Ogólnie, z przywileju takiego powinni móc korzystać wszyscy pełnoletni obywatele którzy nie popełnili ciężkich przestępstw (lub większej ilości drobnych), oraz ze względu na choroby psychiczne nie stanowią zagrożenia dla społeczeństwa.
Tylko broń krótka. Pistolety ok, broń historyczna ok, ale żadnych nowoczesnych karabinów maszynowych itp.
Oczywiście, powinien obowiązywać bezwzględny zakaz wnoszenia broni palnej na teren banków, urzędów, szkół itp. - z przyczyn oczywistych.
Ułatwiło by to życie nie tylko obywatelom bojącym się o swoje życie/mienie, ale także zapaleńcom rekonstrukcji historycznych, którzy teraz mają niebotyczne problemy ze starego typu bronią (np. z czasów II WŚ).
Ogólnie, powszechne uzbrojenie narodu to dobra rzecz.
Ludzie czują że nie są bezbronni.
Fajnie to współgra z moim poglądem iż wojsko powinno być stopniowo zmniejszane, na rzecz powszechnego przygotowania obronnościowego ludzi- nie w ramach wojska, ale np. szkoleń posługiwania się bronią, zaś wojsko winno być specjalistyczne i bardziej nastawione na technologię: czyli marynarka, wojska pancerne, lotnictwo itd.
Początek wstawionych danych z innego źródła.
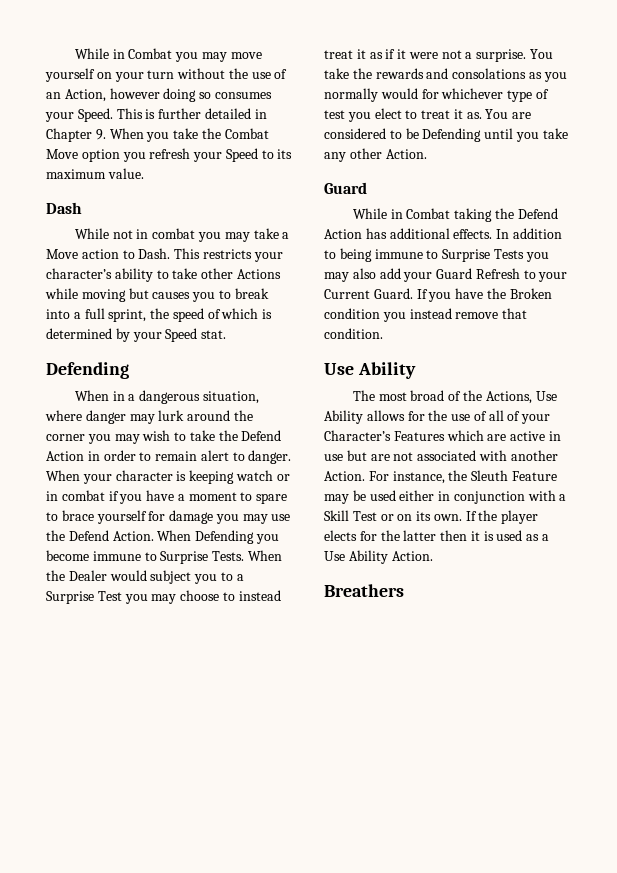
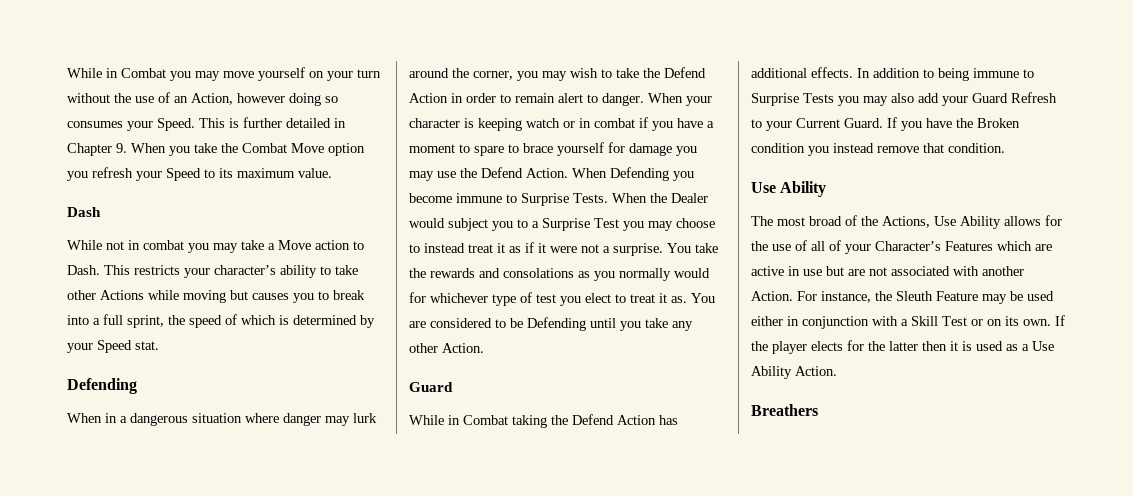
[203,391,260,404] situation, -> [192,413,242,423] situation
[46,434,85,441] corner -> [473,71,513,80] corner,

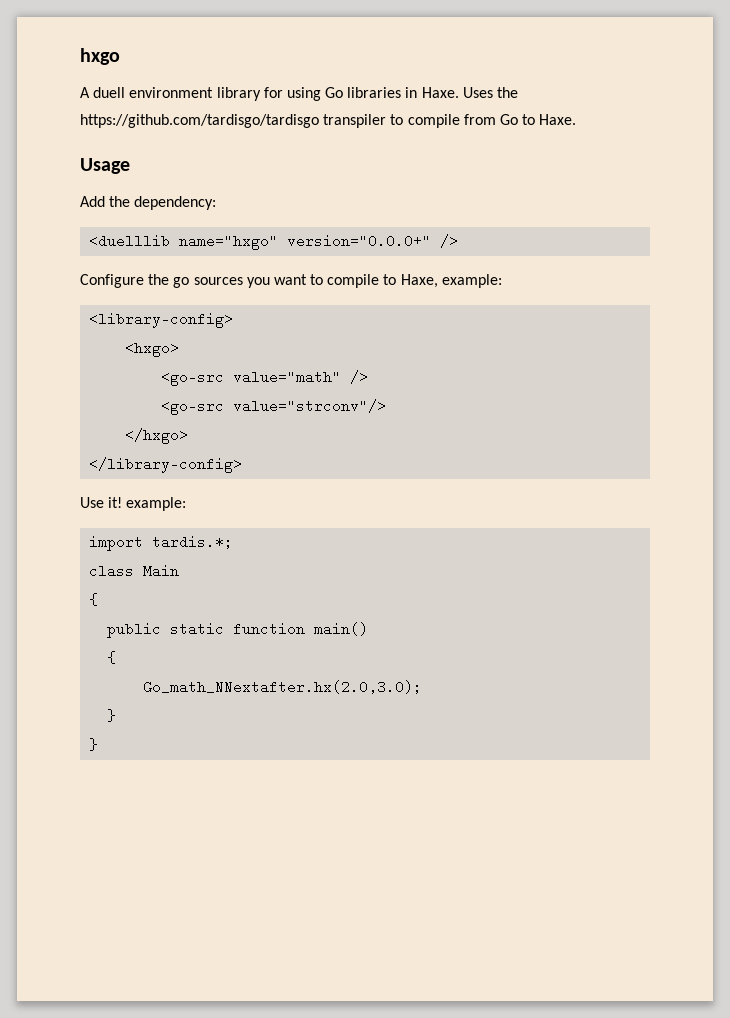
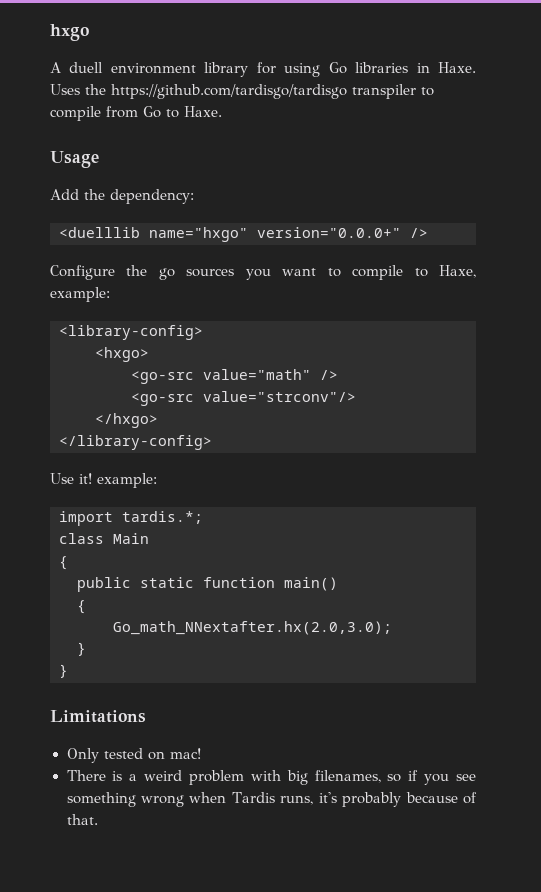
(99, 744) none -> [50,710,146,723] [66,748,201,763] [66,770,477,785] [66,792,477,807] [66,814,98,825] // Limitations // Only tested on mac! // There is a weird problem with big filenames, so if you see something wrong when Tardis runs, it's probably because of that.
Ja też jestem zwolennikiem prawa do posiadania broni, ale nie w postaci całkowitej liberalizacji - jakkolwiek większość obywateli powinna mieć do niej dostęp. Oczywiście - odpowiedzialnych obywateli. Debilom i idiotom broni do ręki dawać nie wolno! Także uważam że złamanie państwowego monopolu na posiadanie broni to dobry krok w kierunku ograniczenia wojskowości i zbrojeń - w ogóle w pewnym momencie ta instytucja traci sens, kiedy jej miejsce może zastąpić (czego jej z całego serca życzę) kilka milionów obeznanych z bronią ludzi gotowych z własnej woli bronić swojego kraju na zasadach obrony terytorialnej (tak jak np. jest to w Danii i uważam, że Polska też powinna iść w tym kierunku).
Soulforged napisał/a:
Ułatwiło by to życie nie tylko obywatelom bojącym się o swoje życie/mienie, ale także zapaleńcom rekonstrukcji historycznych, którzy teraz mają niebotyczne problemy ze starego typu bronią (np. z czasów II WŚ).
Oj tu się mylisz. Nie wiem czy przepisy w tej materii się nie zmieniły ostatnio - ale drzewiej w polskim prawie obowiązywały durne i debilne przepisy które zabraniały posiadania broni palnej... ALE - UWAGA: tylko takiej która została wyprodukowana po 1939 roku. (wszystko z przed tej daty uznawane jest za sprzęt kolekcjonerski - o ile jest zabezpieczone przed użytkiem - np. ma zdemontowany zamek lub zaspawaną lufę - ale nie czarujmy się - tego nikt nie sprawdzi dopóki np. komuś rewizja na chatę nie wpadnie) Co moim zdaniem jest debilizmem dlatego, że teoretycznie można by znaleźć całą masę działające i zabójczego sprzętu z przed tego okresu - by nie szukać daleko - TTkę, Naganta, VISa, CKM .50 M2 i parę jeszcze innych spluw - które - ze szczególnym uwzględnieniem tego ckm-u - mógłbym sobie postawić w ogródku dla ozdoby, a jak się wk...e to rozwalić całe sąsiedztwo (co prawda posiadanie amunicji do takiej broni też jest nielegalne - no ale nie czarujmy się: kto to sprawdzi ). Dlatego też - ponieważ polskie prawo jest dziurawe - nalezy je zmienić i zreformować - dając obywatelom szerszy dostęp do broni i eliminują takie dziury w prawie.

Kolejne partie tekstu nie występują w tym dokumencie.